The Immunome Browser generates a table that lists all epitopes and corresponding response information sorted by their mapped position. This table can be downloaded in a CSV-formatted file by clicking on the “Export Results” link in the upper right corner.

11. An Example Query Using the Home Page Search Interface

Here, we use as an example the well-characterized epitope from influenza A nucleoprotein (NP) protein, ASNENMETM. This can be done by entering or pasting the sequence in the Epitope pane sequence text field on the home page and clicking the Search button. As of January 2017, performing this query results in five epitopes, including the naturally occurring sequence from influenza A virus, and four entries representing that epitope with different posttranslational modifications. One of them, ASNENMETM + MCM(E7), indicates the main chain modification of residue seven. Another, ASNENMETM + GLY(E4), indicates a glycosylation of residue four. The sequence was identified in 375 different assays described in 135 references, as listed on the Assay and Reference tabs, respectively, as seen in Figure 6. The Assay tab itself has three tabs for T cell, B cell, and MHC Ligand assays (binding and elution). Most of the assays from this query are T cell (325), with the others being MHC ligand assays (50). Each row in the Assays tab result table represents the elements for one assay. The columns indicate the reference, epitope, host, immunization process, the assayed antigen, its relationship to the epitope, the MHC restriction (if defined and recorded), the assay type, and the qualitative value (positive or negative). By clicking on the Assay ID in the first column, users can access the relevant Assay Details page, in order to see the full curation. The Reference tab provides a summary of the articles and submissions that were curated. As mentioned above, the Ref ID is a unique internal identifier assigned by the IEDB to journal articles and data submissions. There is also a column for PubMed IDs, which is linked to the relevant entry in PubMed.

Figure 6

The results for a home page query for the linear sequence ASNENMETM, a well-characterized epitope of influenza A virus nucleoprotein. The results include four epitopes with posttranslational modifications.

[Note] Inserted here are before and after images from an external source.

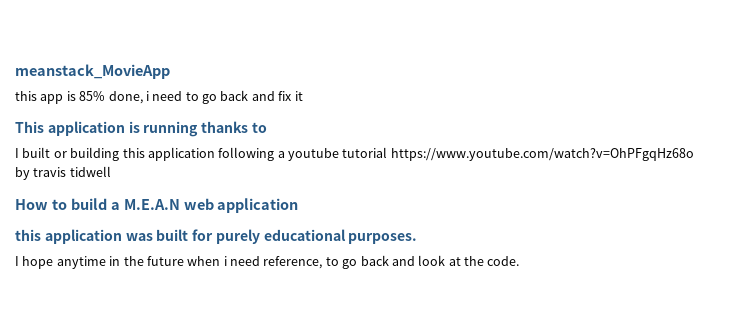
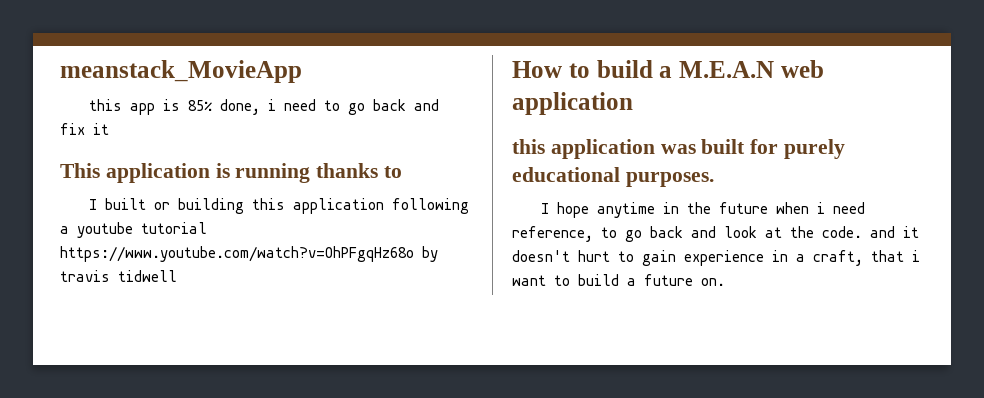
(520, 261) none -> [870,226,919,238] [512,250,920,266] [512,274,725,286] and it doesn't hurt to gain experience in a craft, that i want to build a future on.

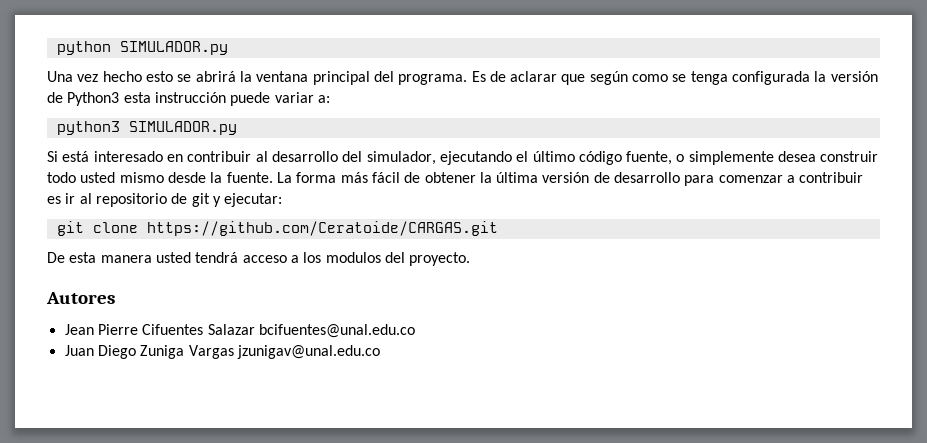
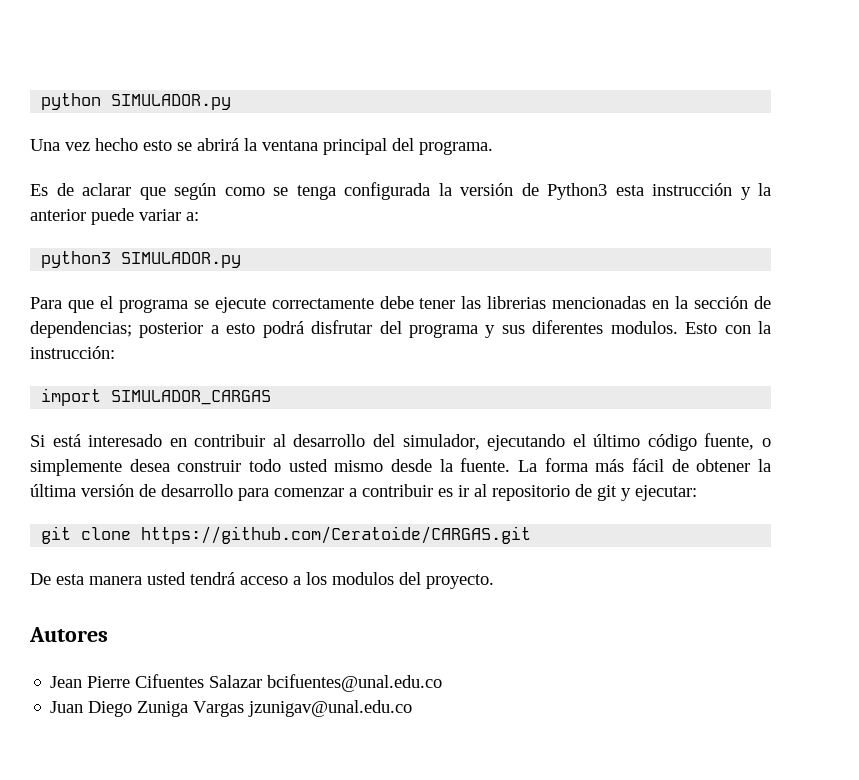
(468, 79) none -> (493, 148) //
(226, 97) none -> [740,183,771,200] [30,209,86,221] y la anterior
(237, 128) none -> [30,296,771,313] [30,320,772,338] [30,346,115,359] [41,388,272,406] // Para que el programa se ejecute correctamente debe tener las librerias mencionadas en la sección de dependencias; posterior a esto podrá disfrutar del programa y sus diferentes modulos. Esto con la instrucción: // import SIMULADOR_CARGAS

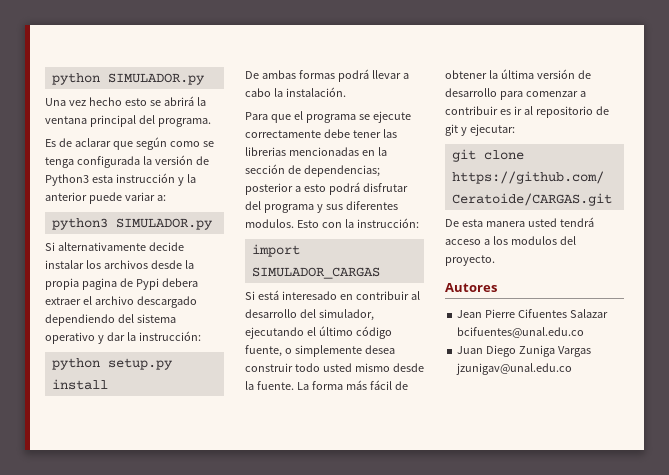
(242, 260) none -> [45,242,184,251] [45,260,194,269] [45,278,198,290] [45,296,197,308] [45,314,176,326] [45,331,201,344] [51,358,173,370] [51,379,108,390] [245,69,409,82] [245,87,346,97] // Si alternativamente decide instalar los archivos desde la propia pagina de Pypi debera extraer el archivo descargado dependiendo del sistema operativo y dar la instrucción: // python setup.py install // De ambas formas podrá llevar a cabo la instalación.

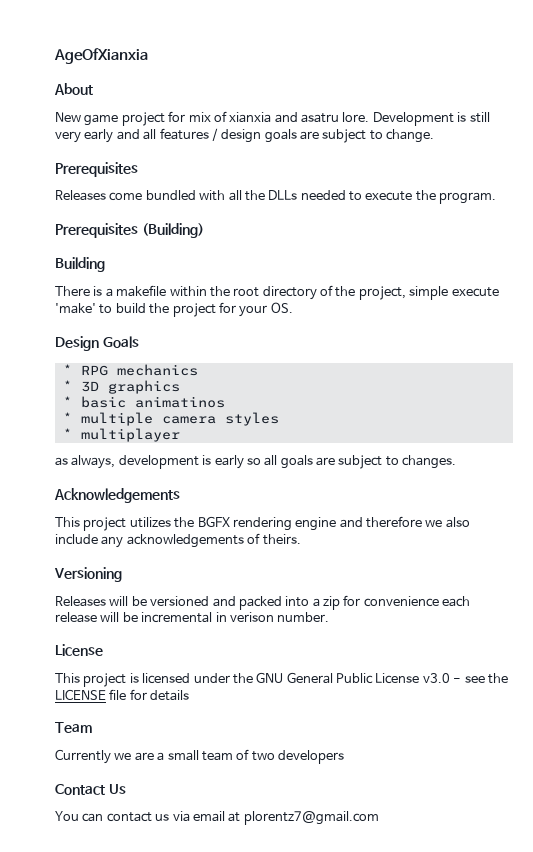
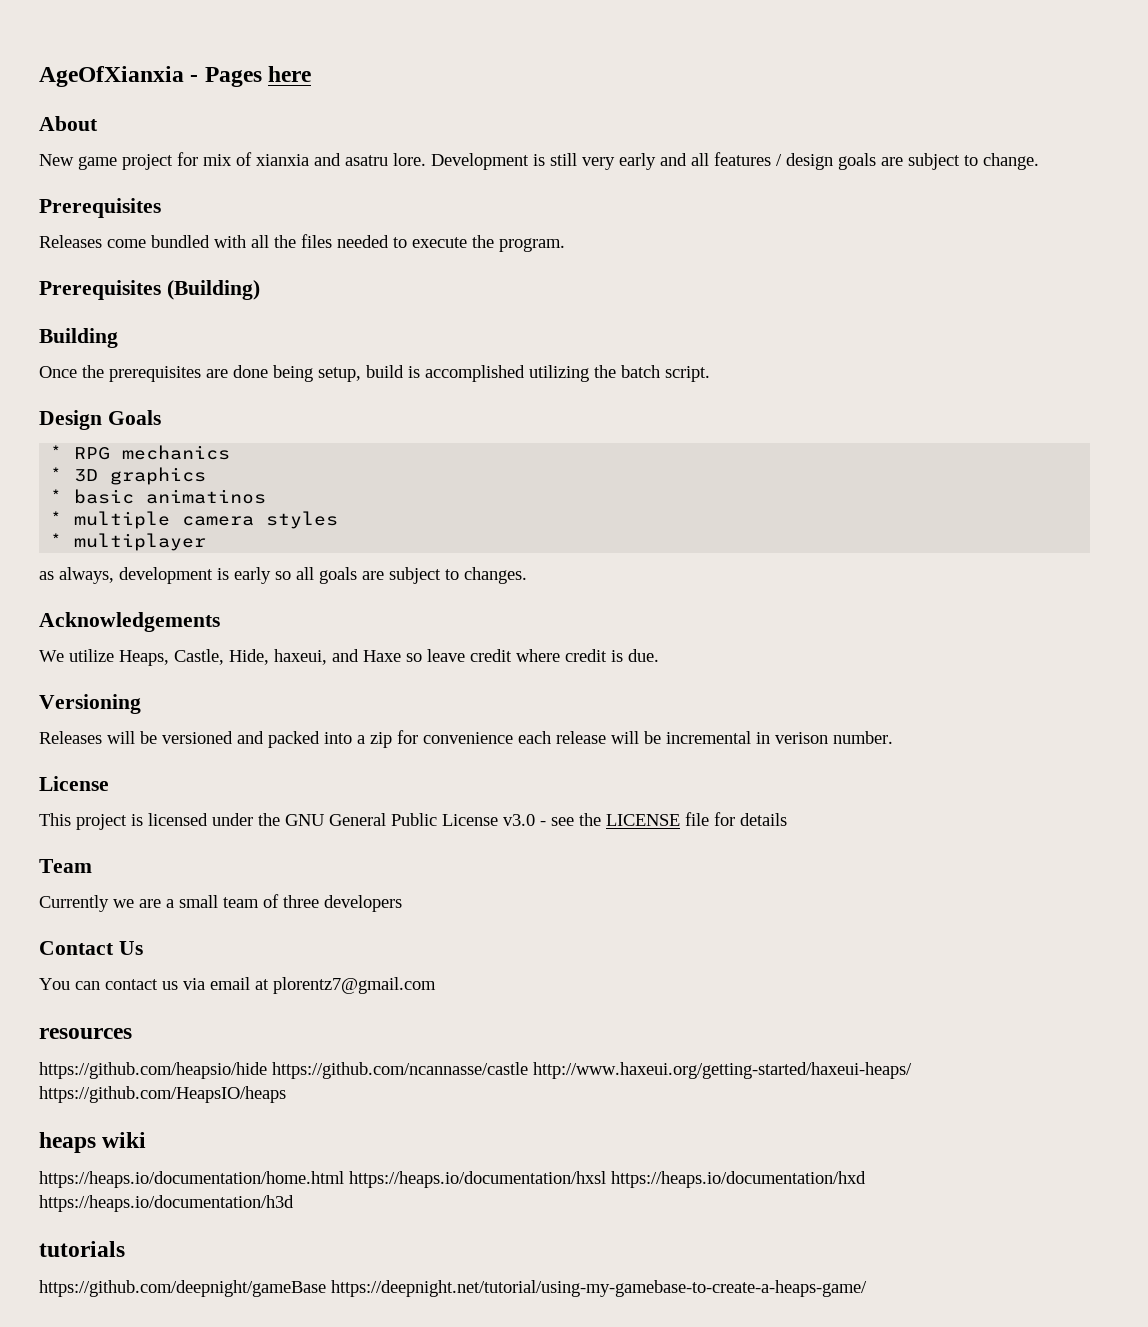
(148, 56) none -> [190,66,312,87] - Pages here
[268,190,298,200] DLLs -> [301,234,332,248] files
[55,285,499,300] [55,302,293,317] There is a makefile within the root directory of the project, simple execute 'make' to build the project for your OS. -> [39,365,710,382] Once the prerequisites are done being setup, build is accomplished utilizing the batch script.
[55,516,470,531] [55,533,301,548] This project utilizes the BGFX rendering engine and therefore we also include any acknowledgements of theirs. -> [39,649,659,666] We utilize Heaps, Castle, Hide, haxeui, and Haxe so leave credit where credit is due.
[251,751,275,761] two -> [283,895,319,908] three
(379, 818) none -> [39,1028,132,1039] [39,1062,912,1079] [39,1086,286,1103] [39,1132,147,1153] [39,1171,866,1188] [39,1195,294,1212] [39,1241,125,1257] [39,1280,867,1297] // resources // https://github.com/heapsio/hide https://github.com/ncannasse/castle http://www.haxeui.org/getting-started/haxeui-heaps/ https://github.com/HeapsIO/heaps // heaps wiki // https://heaps.io/documentation/home.html https://heaps.io/documentation/hxsl https://heaps.io/documentation/hxd https://heaps.io/documentation/h3d // tutorials // https://github.com/deepnight/gameBase https://deepnight.net/tutorial/using-my-gamebase-to-create-a-heaps-game/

On the results page, users can take advantage of the various filter functions embedded throughout the tabs. For example, each epitope record in the Epitopes tab has a funnel icon to the right of the sequence. Clicking on this icon redisplays the query results to show data only for that epitope. In the case of the epitope ASNENMETM with Epitope ID 4602, clicking on the filter icon generates results with only one epitope, one antigen, 371 assays, and 134 references, slightly less data than the original query since the posttranslational modifications are omitted. Users can also search for epitopes that are similar. On the home page, in addition to typing “ASNENMETM” in the Epitope pane text field, the user can use the pull-down menu to the left of the text field to select three different levels (70%, 80%, and 90%) for a BLAST match of the sequence. Setting the level to 70% and clicking the Search button for ASNENMETM yields 176 epitopes. Many of these are naturally occurring and are variations of the nucleoprotein (NP) of influenza A virus from different strains. The results table in Figure 6 also contains epitopes with no antigen or organism listed. These are termed analogs as their amino acid sequence does not have a natural source. By clicking on the filter icon for one of these analogs, Epitope ID 733, and then viewing the Assays tab of the new results, the user sees there are four assays, two T cell, and two MHC ligand. The user can find more information about each assay by clicking on the Assay ID in the leftmost column. The Assay details page contains all the information on that particular experiment, including reference (journal article or data submission), epitope, host, immunization, assay type, and antigen. In the case of Assay ID 1004030, the details page states that it is an analog in the Related Object Type row. Other details include describing the assay as a chromium release, the host as a C57BL/6 mouse, the in vitro administration as involving restimulation in vitro with effector cells from the spleen, and the antigen presenting cells as EL-4.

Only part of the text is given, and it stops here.